▸ **Your task**
Please return the lines below verbatim, beginning at the one that has "Open, 2019-03-15: none -> 8120" and stopping after the one that has "Close, 2019-03-22: none -> 8050", and add no other lines.

▸ **Supplied entries**
——————

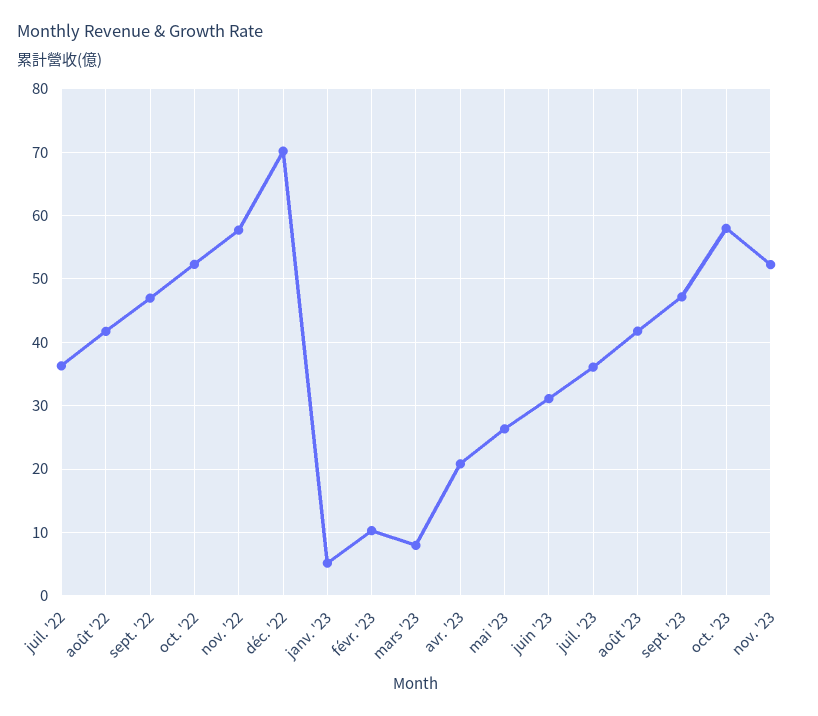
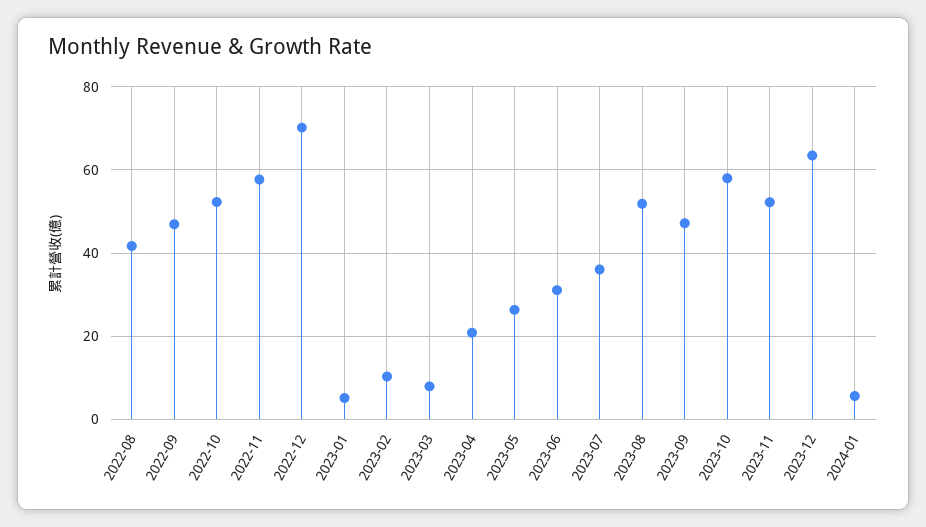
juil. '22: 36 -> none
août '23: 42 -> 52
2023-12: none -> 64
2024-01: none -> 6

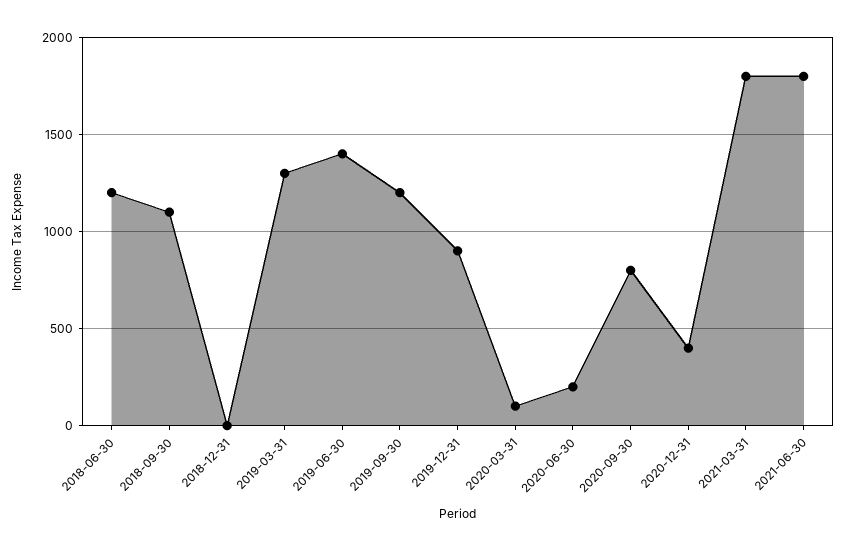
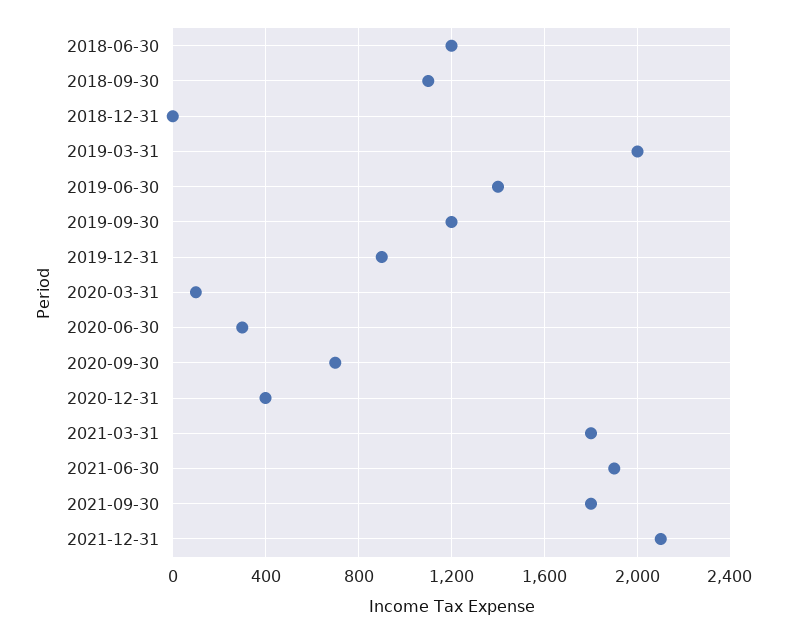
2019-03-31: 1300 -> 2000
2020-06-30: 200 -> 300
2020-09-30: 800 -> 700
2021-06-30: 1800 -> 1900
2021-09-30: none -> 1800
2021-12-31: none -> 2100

——————

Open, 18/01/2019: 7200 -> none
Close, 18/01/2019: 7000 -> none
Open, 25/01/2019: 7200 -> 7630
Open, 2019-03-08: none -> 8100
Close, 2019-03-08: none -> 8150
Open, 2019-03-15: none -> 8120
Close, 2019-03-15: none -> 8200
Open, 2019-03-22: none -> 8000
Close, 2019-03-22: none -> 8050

——————

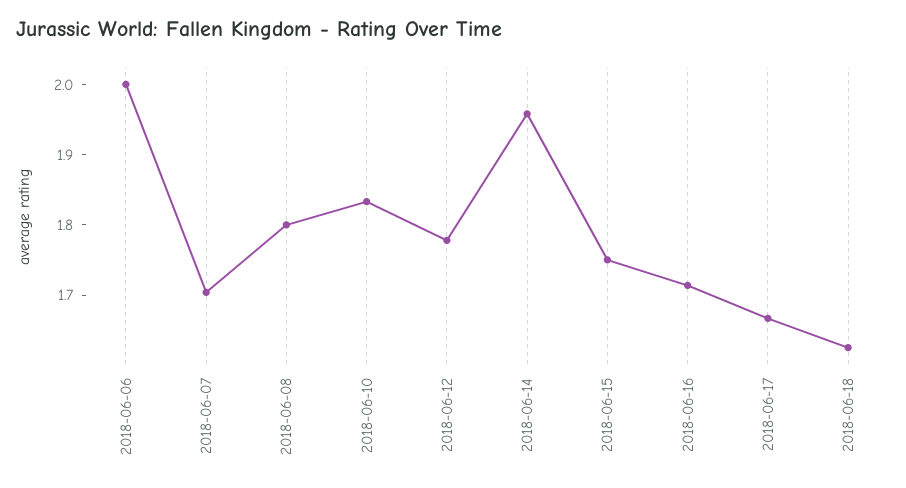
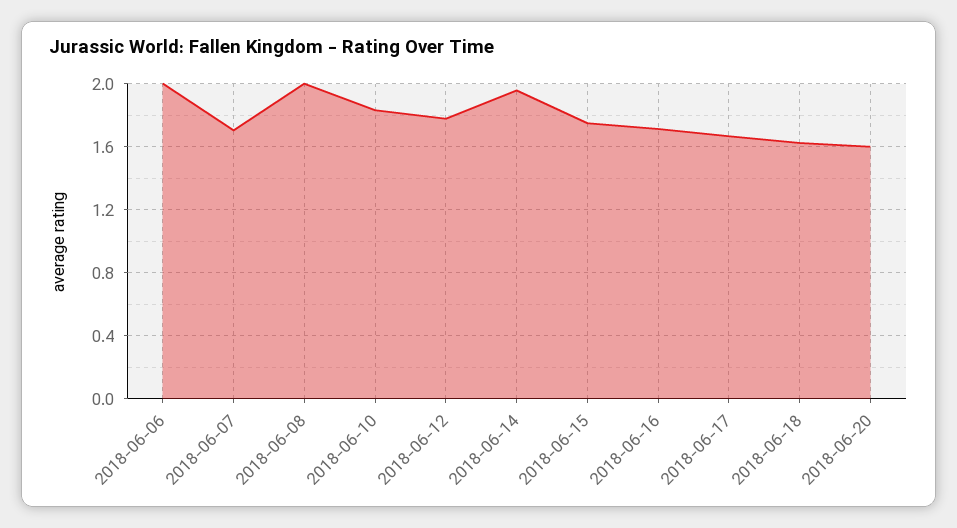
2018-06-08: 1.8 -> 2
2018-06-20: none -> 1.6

——————

▸ **Exercise output**
Open, 2019-03-15: none -> 8120
Close, 2019-03-15: none -> 8200
Open, 2019-03-22: none -> 8000
Close, 2019-03-22: none -> 8050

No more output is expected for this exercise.